Perdoem-me a heresia da comparação, mas hoje eu lembrei de George Orwell.
Durante a Guerra Civil Espanhola, o ainda jovem Orwell alistou-se voluntariamente para lutar contra o fascismo. Foi enviado para os arredores da cidade de Huesca, vivendo numa trincheira feita de lama e detritos. Nas ofensivas, o general costumava apontar para a muralha e gritar: amanhã tomaremos café em Huesca! O que nunca aconteceu, visto que eles nunca conseguiram tomar a cidade, mas, para Orwell, foi aquela promessa de banquete que o manteve vivo e permitiu sua volta para casa.
Note que o general não prometeu medalhas e condecorações, não afiançou que iria erigir um monumento com o nome de cada soldado. Ele prometeu bolos e croissants numa cidade a 900 metros deles. Cabe reconhecer, não era um projeto descabido.
Nestes últimos anos, em que o fantasma do fascismo voltou a assombrar, noto que cada um adotou sua própria estratégia de sobrevivência e eu acho que encontrei a minha. Fugir.

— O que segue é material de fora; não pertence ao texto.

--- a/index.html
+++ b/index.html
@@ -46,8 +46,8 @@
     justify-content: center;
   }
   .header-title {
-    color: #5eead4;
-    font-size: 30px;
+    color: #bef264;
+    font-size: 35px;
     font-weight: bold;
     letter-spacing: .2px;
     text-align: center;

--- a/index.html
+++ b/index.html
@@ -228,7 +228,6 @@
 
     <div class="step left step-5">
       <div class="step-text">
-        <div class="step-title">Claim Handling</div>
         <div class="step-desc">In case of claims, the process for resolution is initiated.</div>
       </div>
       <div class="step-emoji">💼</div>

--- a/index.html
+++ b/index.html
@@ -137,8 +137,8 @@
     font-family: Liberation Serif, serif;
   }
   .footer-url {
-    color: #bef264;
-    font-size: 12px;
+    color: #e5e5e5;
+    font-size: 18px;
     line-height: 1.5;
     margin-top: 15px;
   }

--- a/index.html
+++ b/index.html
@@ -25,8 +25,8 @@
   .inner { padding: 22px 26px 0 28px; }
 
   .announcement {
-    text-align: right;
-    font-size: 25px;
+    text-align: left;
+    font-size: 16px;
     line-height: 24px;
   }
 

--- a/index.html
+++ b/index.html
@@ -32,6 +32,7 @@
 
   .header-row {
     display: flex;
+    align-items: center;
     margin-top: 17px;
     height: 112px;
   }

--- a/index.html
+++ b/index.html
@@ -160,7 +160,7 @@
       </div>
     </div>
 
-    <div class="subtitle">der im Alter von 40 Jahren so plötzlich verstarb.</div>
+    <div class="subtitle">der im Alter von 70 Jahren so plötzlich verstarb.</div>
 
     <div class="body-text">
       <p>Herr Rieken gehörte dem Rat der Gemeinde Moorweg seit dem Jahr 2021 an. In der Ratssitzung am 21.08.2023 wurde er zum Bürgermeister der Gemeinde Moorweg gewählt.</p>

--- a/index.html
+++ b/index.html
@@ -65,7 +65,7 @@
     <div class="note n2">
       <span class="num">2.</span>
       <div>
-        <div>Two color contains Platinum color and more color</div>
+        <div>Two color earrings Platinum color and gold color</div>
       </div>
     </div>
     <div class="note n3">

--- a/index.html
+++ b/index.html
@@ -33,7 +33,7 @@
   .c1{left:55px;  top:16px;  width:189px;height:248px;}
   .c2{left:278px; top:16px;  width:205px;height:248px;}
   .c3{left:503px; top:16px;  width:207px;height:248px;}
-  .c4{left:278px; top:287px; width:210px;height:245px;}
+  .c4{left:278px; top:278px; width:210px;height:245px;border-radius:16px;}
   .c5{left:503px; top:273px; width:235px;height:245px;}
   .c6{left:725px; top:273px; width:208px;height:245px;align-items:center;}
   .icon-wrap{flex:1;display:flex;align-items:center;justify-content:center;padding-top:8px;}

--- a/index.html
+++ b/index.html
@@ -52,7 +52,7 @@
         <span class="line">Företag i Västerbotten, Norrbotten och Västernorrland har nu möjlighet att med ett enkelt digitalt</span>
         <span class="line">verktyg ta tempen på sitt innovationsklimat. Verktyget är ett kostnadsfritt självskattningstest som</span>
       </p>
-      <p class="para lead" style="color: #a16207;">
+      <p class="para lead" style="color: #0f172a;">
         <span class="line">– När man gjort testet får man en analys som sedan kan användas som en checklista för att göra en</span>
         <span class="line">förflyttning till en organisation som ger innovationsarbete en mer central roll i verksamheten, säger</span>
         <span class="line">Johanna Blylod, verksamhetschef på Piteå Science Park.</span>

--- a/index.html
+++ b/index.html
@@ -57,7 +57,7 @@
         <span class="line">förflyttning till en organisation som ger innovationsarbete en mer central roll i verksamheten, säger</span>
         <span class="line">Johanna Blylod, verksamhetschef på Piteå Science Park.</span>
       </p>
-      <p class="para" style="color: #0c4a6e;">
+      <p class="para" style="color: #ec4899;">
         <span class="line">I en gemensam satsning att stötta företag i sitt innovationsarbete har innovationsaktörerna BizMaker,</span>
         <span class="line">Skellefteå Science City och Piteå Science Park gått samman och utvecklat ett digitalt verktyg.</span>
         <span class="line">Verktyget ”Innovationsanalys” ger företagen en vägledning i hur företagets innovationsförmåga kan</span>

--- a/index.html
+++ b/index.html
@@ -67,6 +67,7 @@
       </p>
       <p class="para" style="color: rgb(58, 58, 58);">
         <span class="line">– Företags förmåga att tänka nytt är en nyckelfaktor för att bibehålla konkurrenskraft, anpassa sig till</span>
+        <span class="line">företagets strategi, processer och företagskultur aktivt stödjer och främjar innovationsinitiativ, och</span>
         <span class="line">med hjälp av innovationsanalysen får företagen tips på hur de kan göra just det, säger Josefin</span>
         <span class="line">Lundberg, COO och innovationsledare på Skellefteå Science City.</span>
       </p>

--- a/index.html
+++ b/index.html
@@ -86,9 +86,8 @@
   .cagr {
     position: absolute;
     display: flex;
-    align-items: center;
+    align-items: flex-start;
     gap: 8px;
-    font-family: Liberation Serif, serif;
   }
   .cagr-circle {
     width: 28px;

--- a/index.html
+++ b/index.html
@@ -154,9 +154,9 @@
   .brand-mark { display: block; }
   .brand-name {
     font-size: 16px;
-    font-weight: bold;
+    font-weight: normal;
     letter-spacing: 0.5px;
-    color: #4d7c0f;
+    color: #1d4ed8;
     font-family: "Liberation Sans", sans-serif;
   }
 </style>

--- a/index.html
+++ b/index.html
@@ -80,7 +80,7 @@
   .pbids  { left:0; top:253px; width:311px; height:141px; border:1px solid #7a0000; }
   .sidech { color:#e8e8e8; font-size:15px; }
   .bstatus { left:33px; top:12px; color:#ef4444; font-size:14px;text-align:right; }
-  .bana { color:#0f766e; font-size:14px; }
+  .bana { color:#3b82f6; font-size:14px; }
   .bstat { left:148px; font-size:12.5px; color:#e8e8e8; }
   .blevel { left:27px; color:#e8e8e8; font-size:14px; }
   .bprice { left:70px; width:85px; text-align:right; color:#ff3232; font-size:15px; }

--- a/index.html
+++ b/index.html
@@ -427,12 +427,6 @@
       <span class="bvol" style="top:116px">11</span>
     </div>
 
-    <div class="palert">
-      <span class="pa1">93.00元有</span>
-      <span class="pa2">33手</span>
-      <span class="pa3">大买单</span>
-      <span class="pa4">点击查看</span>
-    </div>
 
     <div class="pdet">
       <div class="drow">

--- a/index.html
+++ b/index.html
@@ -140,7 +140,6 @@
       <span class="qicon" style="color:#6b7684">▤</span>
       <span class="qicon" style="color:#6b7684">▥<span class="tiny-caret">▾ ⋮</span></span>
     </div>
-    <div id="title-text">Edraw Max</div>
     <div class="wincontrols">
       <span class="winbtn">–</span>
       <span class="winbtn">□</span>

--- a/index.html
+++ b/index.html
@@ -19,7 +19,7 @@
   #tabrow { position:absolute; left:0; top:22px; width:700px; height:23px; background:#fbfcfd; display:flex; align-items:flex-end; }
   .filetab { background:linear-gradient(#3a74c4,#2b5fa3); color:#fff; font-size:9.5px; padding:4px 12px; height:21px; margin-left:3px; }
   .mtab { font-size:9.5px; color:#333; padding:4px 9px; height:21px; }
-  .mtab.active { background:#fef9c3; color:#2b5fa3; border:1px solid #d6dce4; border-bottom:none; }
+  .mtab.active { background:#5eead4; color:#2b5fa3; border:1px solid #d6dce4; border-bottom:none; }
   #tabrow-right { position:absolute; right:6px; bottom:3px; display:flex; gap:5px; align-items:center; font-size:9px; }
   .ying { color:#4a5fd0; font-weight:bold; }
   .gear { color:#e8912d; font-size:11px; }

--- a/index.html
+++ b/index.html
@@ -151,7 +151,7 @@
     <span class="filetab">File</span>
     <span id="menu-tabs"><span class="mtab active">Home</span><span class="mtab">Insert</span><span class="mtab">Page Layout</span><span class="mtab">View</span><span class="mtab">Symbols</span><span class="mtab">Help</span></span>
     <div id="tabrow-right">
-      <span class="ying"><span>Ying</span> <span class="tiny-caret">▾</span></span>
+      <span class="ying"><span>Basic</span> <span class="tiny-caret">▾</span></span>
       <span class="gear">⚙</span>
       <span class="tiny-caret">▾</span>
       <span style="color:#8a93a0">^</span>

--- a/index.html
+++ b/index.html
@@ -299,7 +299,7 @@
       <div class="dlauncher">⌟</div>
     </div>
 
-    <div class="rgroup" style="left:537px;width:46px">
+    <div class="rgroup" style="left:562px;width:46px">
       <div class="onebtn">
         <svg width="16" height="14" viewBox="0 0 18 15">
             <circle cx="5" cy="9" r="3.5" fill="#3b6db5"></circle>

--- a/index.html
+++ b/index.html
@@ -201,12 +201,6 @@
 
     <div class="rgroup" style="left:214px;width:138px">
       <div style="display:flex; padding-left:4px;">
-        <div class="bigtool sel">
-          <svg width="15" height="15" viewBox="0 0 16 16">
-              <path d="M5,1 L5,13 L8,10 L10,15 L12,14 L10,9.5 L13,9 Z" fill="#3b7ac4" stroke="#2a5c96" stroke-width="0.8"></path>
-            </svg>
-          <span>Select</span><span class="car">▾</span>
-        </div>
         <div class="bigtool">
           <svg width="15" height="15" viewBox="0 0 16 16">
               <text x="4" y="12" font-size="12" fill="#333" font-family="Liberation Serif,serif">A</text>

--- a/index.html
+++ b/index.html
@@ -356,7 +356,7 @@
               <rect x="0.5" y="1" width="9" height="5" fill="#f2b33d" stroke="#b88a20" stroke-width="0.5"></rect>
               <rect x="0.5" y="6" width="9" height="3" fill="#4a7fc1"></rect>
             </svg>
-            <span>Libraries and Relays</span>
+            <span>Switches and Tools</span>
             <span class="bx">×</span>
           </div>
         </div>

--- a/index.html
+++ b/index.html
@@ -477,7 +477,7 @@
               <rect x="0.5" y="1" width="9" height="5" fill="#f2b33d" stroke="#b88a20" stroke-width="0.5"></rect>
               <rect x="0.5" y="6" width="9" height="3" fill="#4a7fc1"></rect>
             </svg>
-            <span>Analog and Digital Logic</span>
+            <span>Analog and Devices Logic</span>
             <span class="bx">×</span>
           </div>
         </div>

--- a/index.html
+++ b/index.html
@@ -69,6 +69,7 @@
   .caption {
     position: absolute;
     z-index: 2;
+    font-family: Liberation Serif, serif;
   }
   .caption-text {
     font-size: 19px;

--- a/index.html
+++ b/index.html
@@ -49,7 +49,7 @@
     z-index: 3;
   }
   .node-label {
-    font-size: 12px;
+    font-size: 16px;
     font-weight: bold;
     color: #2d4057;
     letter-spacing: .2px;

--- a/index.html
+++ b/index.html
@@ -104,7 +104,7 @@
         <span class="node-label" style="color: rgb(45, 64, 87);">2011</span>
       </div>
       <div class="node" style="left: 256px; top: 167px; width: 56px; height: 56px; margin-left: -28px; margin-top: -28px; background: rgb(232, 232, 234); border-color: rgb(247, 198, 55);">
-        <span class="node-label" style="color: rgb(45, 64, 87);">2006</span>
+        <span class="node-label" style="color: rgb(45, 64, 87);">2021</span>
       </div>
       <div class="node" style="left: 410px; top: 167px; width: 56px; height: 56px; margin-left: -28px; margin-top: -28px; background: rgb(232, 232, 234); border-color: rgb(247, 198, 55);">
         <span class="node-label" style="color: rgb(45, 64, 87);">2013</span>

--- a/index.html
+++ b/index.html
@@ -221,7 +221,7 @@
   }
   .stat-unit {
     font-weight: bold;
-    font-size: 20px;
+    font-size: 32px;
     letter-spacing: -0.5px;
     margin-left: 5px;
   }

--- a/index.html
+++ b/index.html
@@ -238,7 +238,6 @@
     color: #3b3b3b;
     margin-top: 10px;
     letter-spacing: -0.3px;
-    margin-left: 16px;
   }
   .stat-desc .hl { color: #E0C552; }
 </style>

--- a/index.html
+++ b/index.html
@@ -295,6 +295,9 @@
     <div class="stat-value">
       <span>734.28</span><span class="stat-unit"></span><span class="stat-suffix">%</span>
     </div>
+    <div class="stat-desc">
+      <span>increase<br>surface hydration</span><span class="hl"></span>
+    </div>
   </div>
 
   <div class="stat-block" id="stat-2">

Nem que seja por algumas semanas.
Outro dia, no Airbnb, eu vi a imagem de um lugar. Uma cabana de madeira da década de trinta. Piano e lareira, renas e ovelhas, um desses cenários que ilustrariam o paraíso em folhetos evangélicos, mas com um acréscimo: ela estava rodeada por montanhas de neve de onde despencavam SETENTA E DUAS cachoeiras. E a água se dissipava antes de tocar o chão, criando uma poeira d’água que formava um ARCO-ÍRIS PERENE.
Uma das imagens mais idílicas que eu já vi na vida, nem os protestantes imaginaram algo tão celestial.

No site de hospedagem, achei graça dos comentários dos hóspedes anteriores. Depois de pernoitarem naquele pedaço do Olimpo, lamentavam não haver lá um roupão de banho ou um cinzeiro ou qualquer outra banalidade que me pareceria irrelevante quando se está habitando o eldorado platinado. Se aquele oásis não agradou a todos, o quê neste mundo agradaria??

Por fim, para minha surpresa, a casa me era acessível. Eu poderia alugá-la, se quisesse. Eu não esperava por isso. Tive um momento de hesitação, como alguém que recebe mais do que deveria aceitar. Tudo naquela paisagem era esplendoroso demais para uma vida prosaica demais. Eu fiquei mesmo hesitante.
Mas lembrei de Orwell. E, sem nenhum tipo de planejamento, aluguei a casa das 72 cachoeiras.
Dentro ou fora da guerra civil, soldados precisam de um sonho para viver. Amanhã eu vou tomar café em Huesca e seja o que Deus quiser.